The file used configures Node-RED, InfluxDB 2, Grafana, MQTT, Portainer, and Telegraf can be found at https://github.com/chrapchp/Raspberry-DockerCompose. Telegraf was not needed but included anyway to demonstrate that it does work by pushing system info to influx.

Docker compose was run on both the Pi OS64 and Windows 10. This setup is not meant for production environment as it falls short on security. A dev-ops mess. The github repo has pem, .env files which are an anti-patterns. Please refer to sources like this to properly manage secrets.

Back of Napkin Requirements

Node-RED

  • SSL via self-signed certificate
  • user/passwords configuration as default
  • Config, flows, additional components saved outside of docker container
  • Parked – SSL certificate by trusted authority
  • Parked – Reverse Proxy

InfluxDB

  • Use Version 2
  • Config is preset so when docker compose runs, no additional configuration required
  • Test with python and push three sinusoidal signals at different frequencies
  • Parked SSL

MQTT

  • Accept any connection with no authentication
  • Parked – Config should allow for authentication
  • Parked – SSL
  • Parked – Authentication

Telegraf

  • Work without configuration and publish system metrics to Influxdb
  • Parked – SSL

Grafana

  • Work with InfluxDB V2
  • Parked – SSL
  • Parked SAML
  • Parked – Reverse Proxy

Getting Started

Preconditions:

  • Pi OS 64 installed ready for ssh. How-to found here; scroll to bullseye section and follow instructions. Latest images here. My system is on an SSD and how-to can be found here.
  • Docker via convenience scripts run from home directory and running as a service. Could work with Debian Arm64 but did not try that the time of writing.
curl -fsSL https://get.docker.com -o get-docker.sh
sudo sh get-docker.sh
sudo systemctl enable docker 
 pip3 install docker-compose

Steps

Under your home directory. e.g. cd ~ under Linux or c:/user/theuser/ under Windows 10

git clone https://github.com/chrapchp/Raspberry-DockerCompose.git

or if you don’t like the Rasperry-Docker-Compose folder as the name, pass the desired folder name to the git command. e.g. to clone into folder XYZ or c:\sandbox

git clone https://github.com/chrapchp/Raspberry-DockerCompose.git XYZ
git clone https://github.com/chrapchp/Raspberry-DockerCompose.git c:\sandbox

Note your will have to edit the .env file under the cloned repo directory reflect the non-default folder. BIND_VOLUME_ROOT=~/Raspberry-DockerCompose

BIND_VOLUME_ROOT=~/XYZ
BIND_VOLUME_ROOT=c:\sandbox

Docker compose will create the host volumes automatically and keeps existing data intact if they exist. e.g. the config files.

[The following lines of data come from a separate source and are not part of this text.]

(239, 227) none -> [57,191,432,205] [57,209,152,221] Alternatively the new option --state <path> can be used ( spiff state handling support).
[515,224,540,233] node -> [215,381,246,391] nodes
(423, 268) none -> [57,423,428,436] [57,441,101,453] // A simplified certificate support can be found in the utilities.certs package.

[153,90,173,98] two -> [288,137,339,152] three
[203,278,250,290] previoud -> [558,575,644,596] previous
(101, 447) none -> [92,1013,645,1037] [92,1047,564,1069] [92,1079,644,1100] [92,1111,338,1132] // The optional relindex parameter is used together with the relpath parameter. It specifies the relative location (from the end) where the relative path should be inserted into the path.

Edit ~Raspberry-DockerCompose/.env or wherever you cloned to repo and change the INFLUX_IP to the device that is running docker-compose. e.g.

INFLUX_IP=192.168.1.86

From a terminal run the following. In my case I was in ~ Raspberry-DockerCompose

docker-compose up 

Docker will download the required images and display something like the following on the terminal.

Smoke Test

Portainer

Open your browser and navigate to https://<ip>:9000. You will prompted to change the admin password. Provide one and proceed to login.

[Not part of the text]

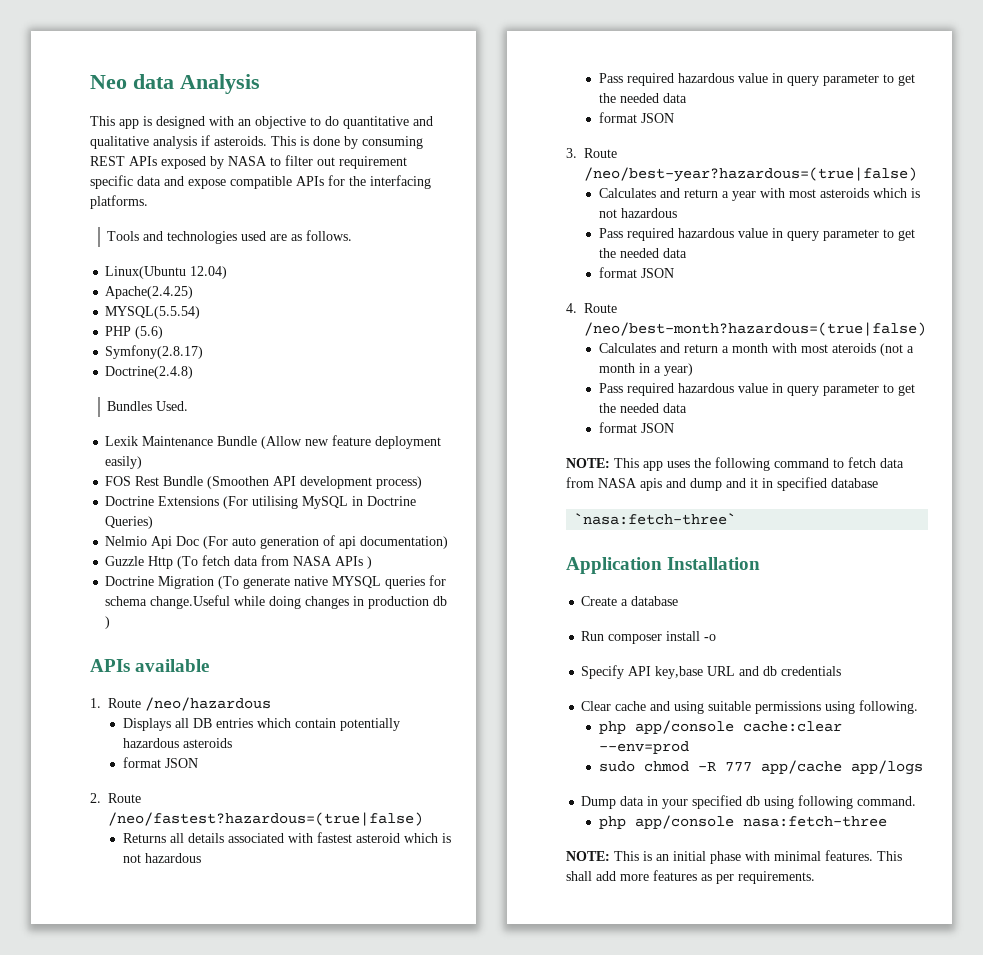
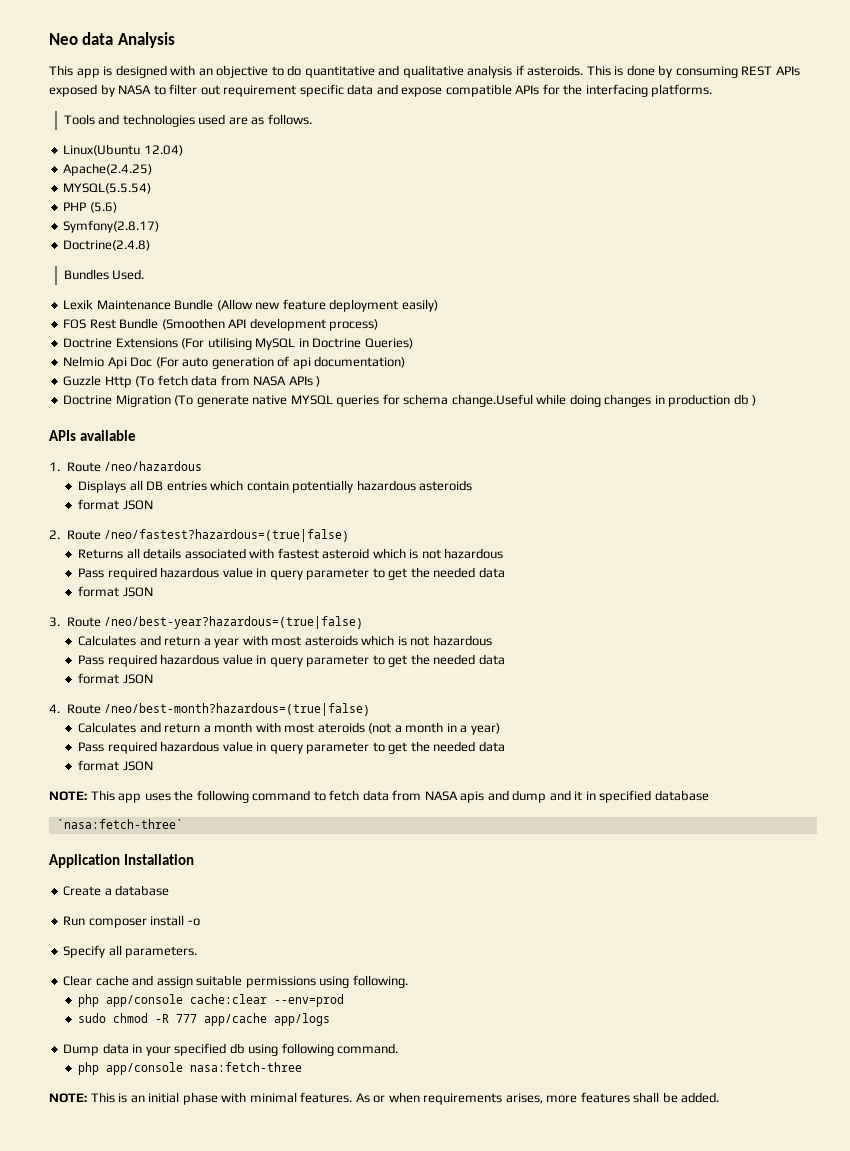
[628,666,842,679] API key,base URL and db credentials -> [108,945,198,958] all parameters.
[674,701,705,714] using -> [156,976,193,988] assign
[877,851,902,861] [566,870,815,884] This shall add more features as per requirements. -> [355,1092,720,1105] As or when requirements arises, more features shall be added.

Click on stacks and following the raspberry-dockercompose link and the six container will show up. Explore as you see fit.

Node-RED

Open your browser and navigate to https://<ip>:1880 to log into Node-RED. Change the <ip> to the address reflect your device IP. The repo has a self-signed certificate that really is not useful beyond getting images up an running with SSL. The certificate is untrusted since it was self-signed.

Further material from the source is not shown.